▶ Task input:
********

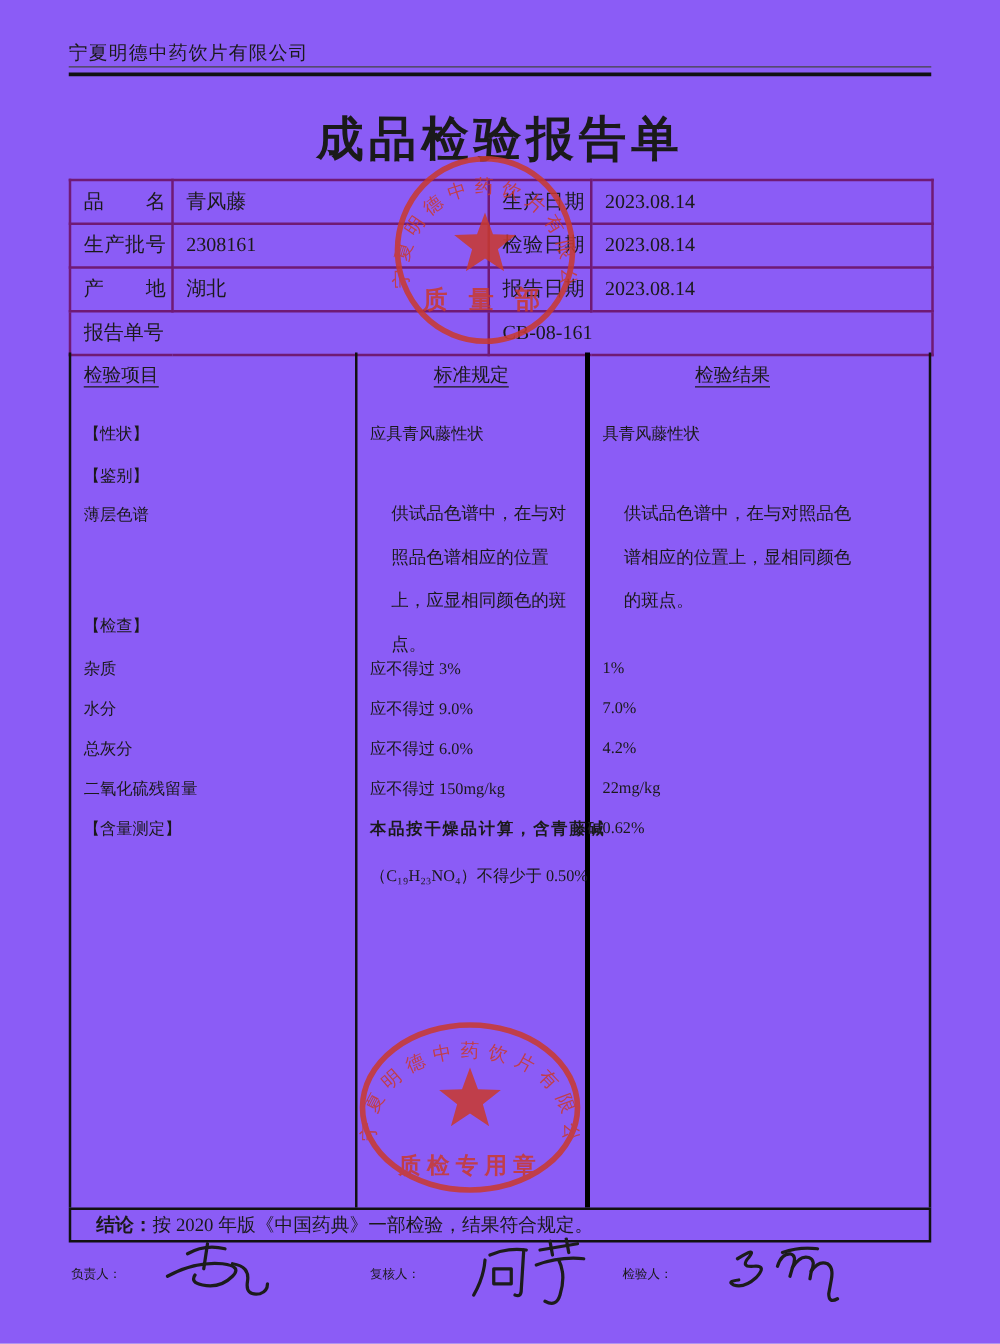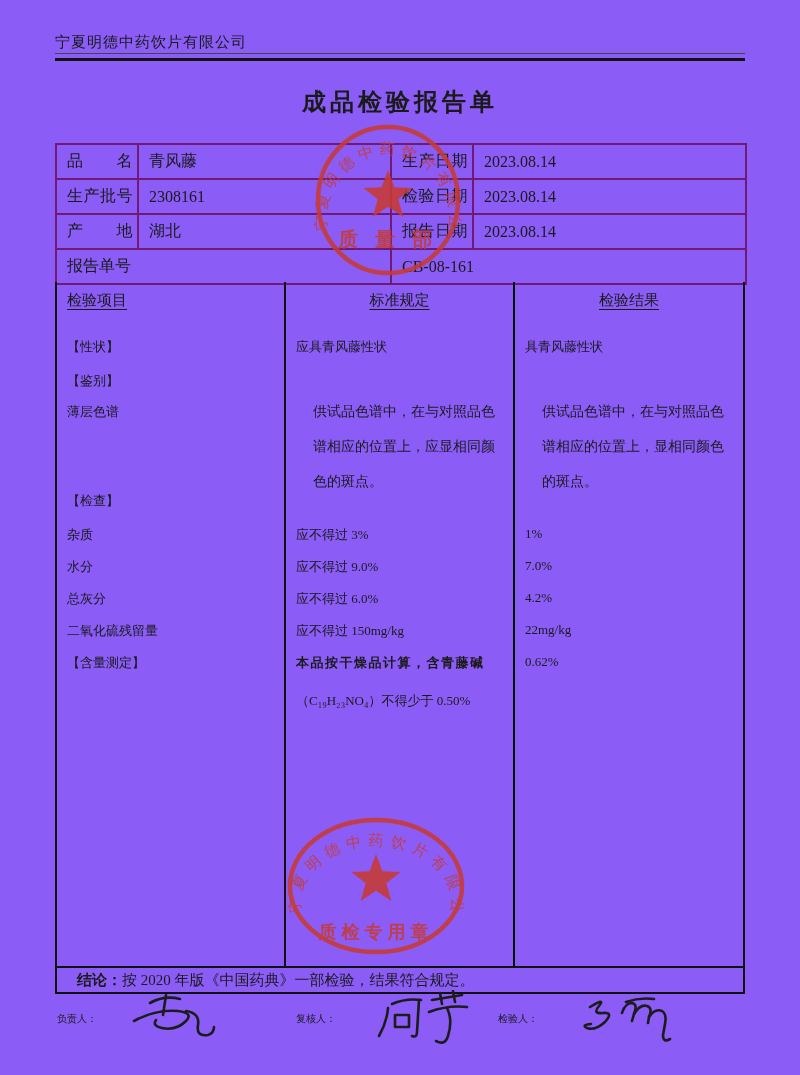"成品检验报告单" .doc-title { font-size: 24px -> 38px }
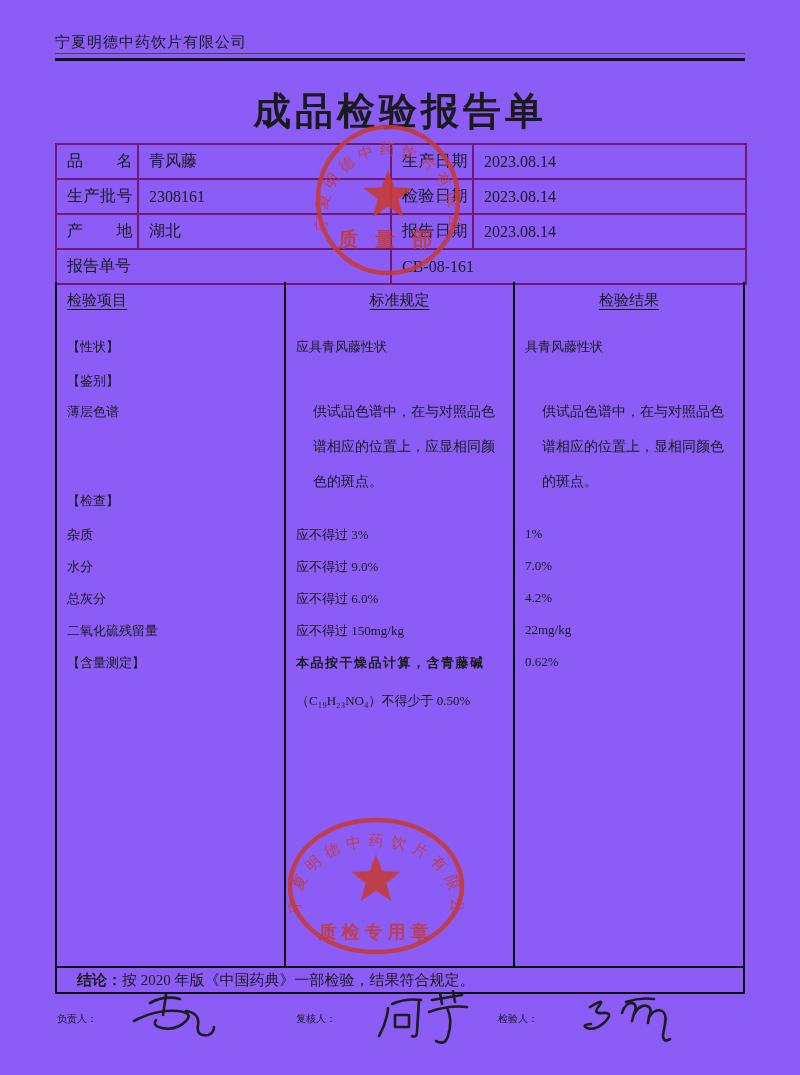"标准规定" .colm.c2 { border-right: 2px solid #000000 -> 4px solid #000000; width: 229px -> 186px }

********

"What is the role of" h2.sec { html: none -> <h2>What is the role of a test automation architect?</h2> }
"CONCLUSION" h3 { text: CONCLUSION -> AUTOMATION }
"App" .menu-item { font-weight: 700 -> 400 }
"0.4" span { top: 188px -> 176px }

********

▶ What you have to do:
Starting with the line above that holds "font-size: 24px ->", restate each line word for word up to and including the line that holds "border-right: 2px solid". Drop the pictures.

▶ Task result:
"成品检验报告单" .doc-title { font-size: 24px -> 38px }
"标准规定" .colm.c2 { border-right: 2px solid #000000 -> 4px solid #000000; width: 229px -> 186px }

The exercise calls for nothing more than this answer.